C’est un film plusieurs fois primé. Rocambolesque de Loïc Nicoloff est une belle comédie historique projetée mercredi 17 mai à L’Ariel à Mont-Saint-Aignan lors du deuxième acte du Courtivore, festival dédié au court-métrage.

Il y a plein de raisons de rater un film historique. Loïc Nicoloff a évité tous les écueils. Avec Rocambolesque, le scénariste et réalisateur signe une jolie comédie du XIXe siècle au charme désuet et au ton léger. « J’ai voulu tourner un film différent. Jusqu’à présent, je me suis penché sur des faits contemporains ou fantastiques. Ma grande question a été : peut-on rendre crédible un univers historique ? Pour cela, il a fallu trouver le bon décor, les bons costumes…Surtout prendre beaucoup de temps ».

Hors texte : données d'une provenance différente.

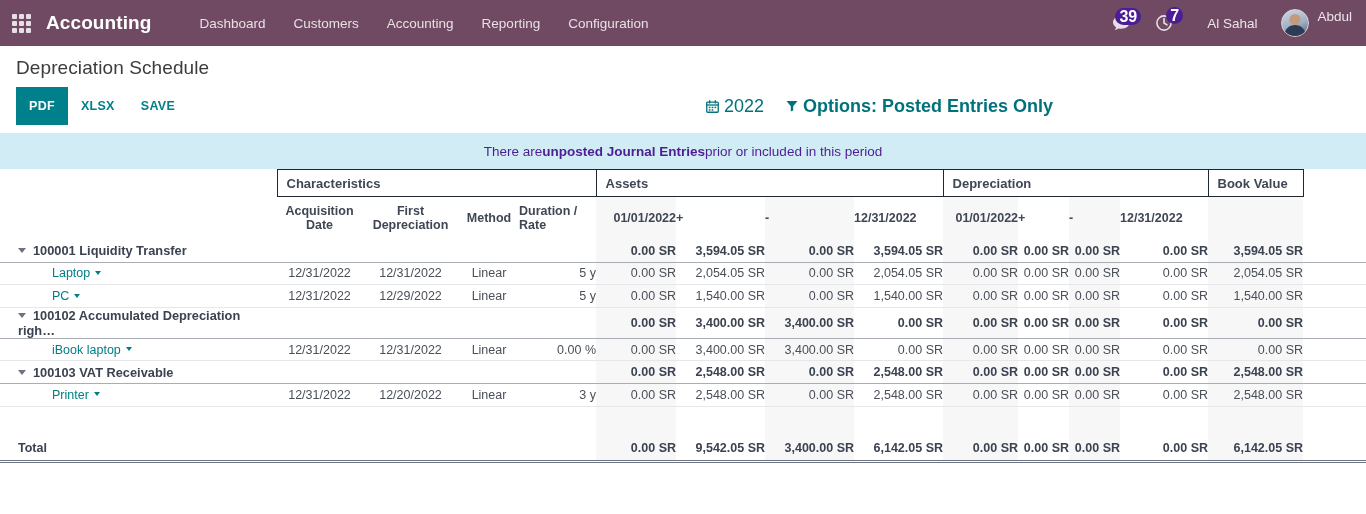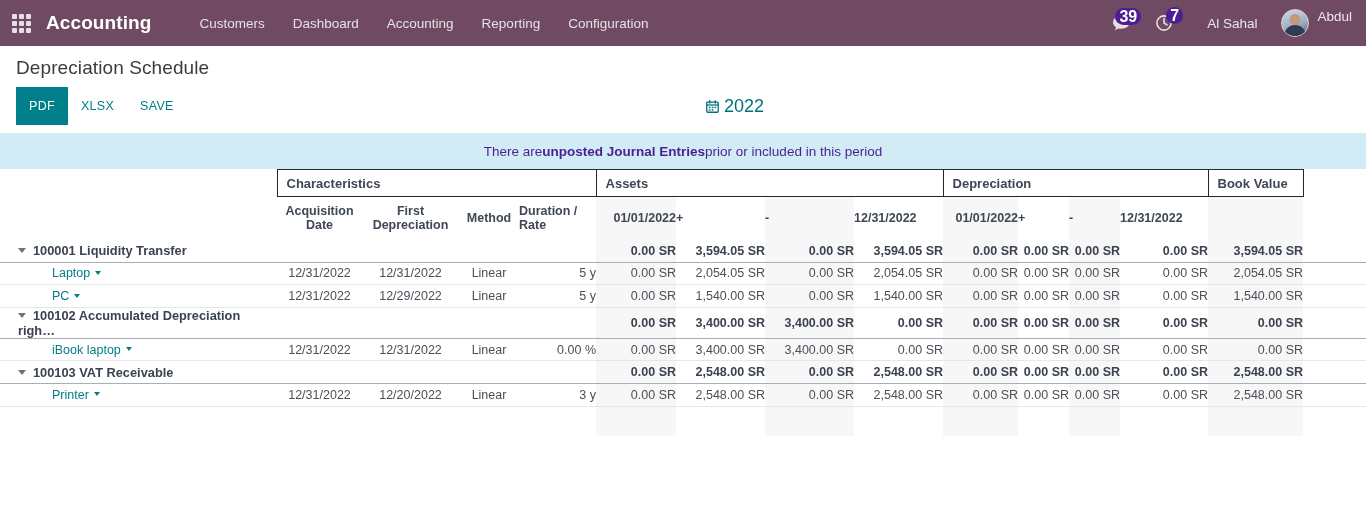--- a/index.html
+++ b/index.html
@@ -76,21 +76,21 @@
 
   
   .control-panel { padding: 11px 16px 0 16px; background: #fff; }
   .page-title {
     font-size: 19px; color: #3c3c3c; font-weight: normal;
     margin: 0 0 12px 0; letter-spacing: .1px;
   }
   .cp-row { display: flex; align-items: center; position: relative; height: 30px; }
   .btn-group { display: flex; align-items: center; gap: 0; }
   .btn {
-    font-size: 12.5px; font-weight: normal; letter-spacing: .3px;
+    font-size: 12.5px; font-weight: bold; letter-spacing: .3px;
     padding: 12px 13px; cursor: pointer; white-space: nowrap;
   }
   .btn-primary { background: #00808a; color: #ffffff; }
   .btn-flat { background: transparent; color: #00808a; }
 
   .cp-filters {
     position: absolute; left: 690px; top: 0;
     display: flex; align-items: center; gap: 22px;
     height: 30px;
   }
@@ -207,22 +207,22 @@
       <i></i>
       <i></i>
       <i></i>
       <i></i>
       <i></i>
       <i></i>
       <i></i>
   </div>
   <div class="brand">Accounting</div>
   <div class="menu">
+    <div class="menu-item">Dashboard</div>
     <div class="menu-item">Customers</div>
-    <div class="menu-item">Dashboard</div>
     <div class="menu-item">Accounting</div>
     <div class="menu-item">Reporting</div>
     <div class="menu-item">Configuration</div>
   </div>
 
   <div class="nav-right">
     <div class="nav-icon-wrap">
       <span>
         <svg width="19" height="16" viewBox="0 0 19 16" aria-hidden="true">
           <path d="M9.3 1C4.7 1 1 3.8 1 7.3c0 2 1.2 3.8 3.1 5-.2 1-.8 2-1.5 2.7 1.4-.2 2.8-.8 3.8-1.6.9.3 1.9.4 2.9.4 4.6 0 8.3-2.8 8.3-6.5S13.9 1 9.3 1z" fill="#e8dfe6"></path>
@@ -270,20 +270,28 @@
             <rect x="3" y="7.2" width="1.8" height="1.6" fill="#00727c"></rect>
             <rect x="6.1" y="7.2" width="1.8" height="1.6" fill="#00727c"></rect>
             <rect x="9.2" y="7.2" width="1.8" height="1.6" fill="#00727c"></rect>
             <rect x="3" y="9.9" width="1.8" height="1.6" fill="#00727c"></rect>
             <rect x="6.1" y="9.9" width="1.8" height="1.6" fill="#00727c"></rect>
           </svg>
         </span>
         <span>2022</span>
       </div>
 
+      <div class="filter-item bold">
+        <span>
+          <svg width="12" height="12" viewBox="0 0 12 12" aria-hidden="true">
+            <path d="M0.5 1h11L7.2 6.2v4.4L4.8 11.6V6.2z" fill="#00727c"></path>
+          </svg>
+        </span>
+        <span>Options: Posted Entries Only</span>
+      </div>
     </div>
   </div>
 </div>
 
 <div class="banner">
   <span>There are </span>
     <b>unposted Journal Entries</b>
     <span> prior or included in this period</span>
 </div>
 
@@ -472,15 +480,32 @@
     <td class="sh"></td>
     <td></td>
     <td class="sh"></td>
     <td></td>
     <td class="sh"></td>
     <td></td>
     <td class="sh"></td>
     <td></td>
   </tr>
 
+  <tr class="total">
+    <td class="name">Total</td>
+    <td class="ctr"></td>
+    <td class="ctr"></td>
+    <td class="ctr"></td>
+    <td class="num"></td>
+    <td class="num sh">0.00 SR</td>
+    <td class="num">9,542.05 SR</td>
+    <td class="num sh">3,400.00 SR</td>
+    <td class="num">6,142.05 SR</td>
+    <td class="num sh">0.00 SR</td>
+    <td class="num">0.00 SR</td>
+    <td class="num sh">0.00 SR</td>
+    <td class="num">0.00 SR</td>
+    <td class="num sh">6,142.05 SR</td>
+    <td></td>
+  </tr>
 </tbody>
     </table>
 </div>
 
 </body></html>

Loïc Nicoloff a posé sa caméra à Strasbourg en octobre 2015 pour tourner Rocambolesque. Il a trouvé les bâtiments de la fin du XIXe siècle pour raconter l’histoire de Pierre Alexis Ponson du Terrail, écrivain célèbre, créateur du personnage, Rocambole. « J’ai eu envie d’aborder les relations entre un auteur et son éditeur. Ponson de Terrail est prêt à sacrifier le personnage de son feuilleton quotidien parce que son éditeur refuse de l’augmenter. C’est une thématique très actuelle. Le rapport entre la création et l’argent est et reste très fort », remarque le réalisateur.

En duo avec Nicolas Marié

Rocambolesque est aussi un duo entre deux excellents comédiens. Amaury de Crayencour joue Ponson du Terrail. « Une belle rencontre ». Loïc Nicoloff a confié le rôle de l’éditeur à Nicolas Marié. « Il était déjà présent sur Second Seuil. Il s’était déplacé pour juste une demi-journée de tournage. C’est un vrai bonheur de travailler avec lui. Il a fait de ce personnage un homme qui n’est pas juste méchant. Il l’a rendu plus attachant, plus sensible que je ne l’avais imaginé. Il lui a aussi ajouté un grain de folie. Nicolas Marié est souvent dans la démesure mais toujours juste ».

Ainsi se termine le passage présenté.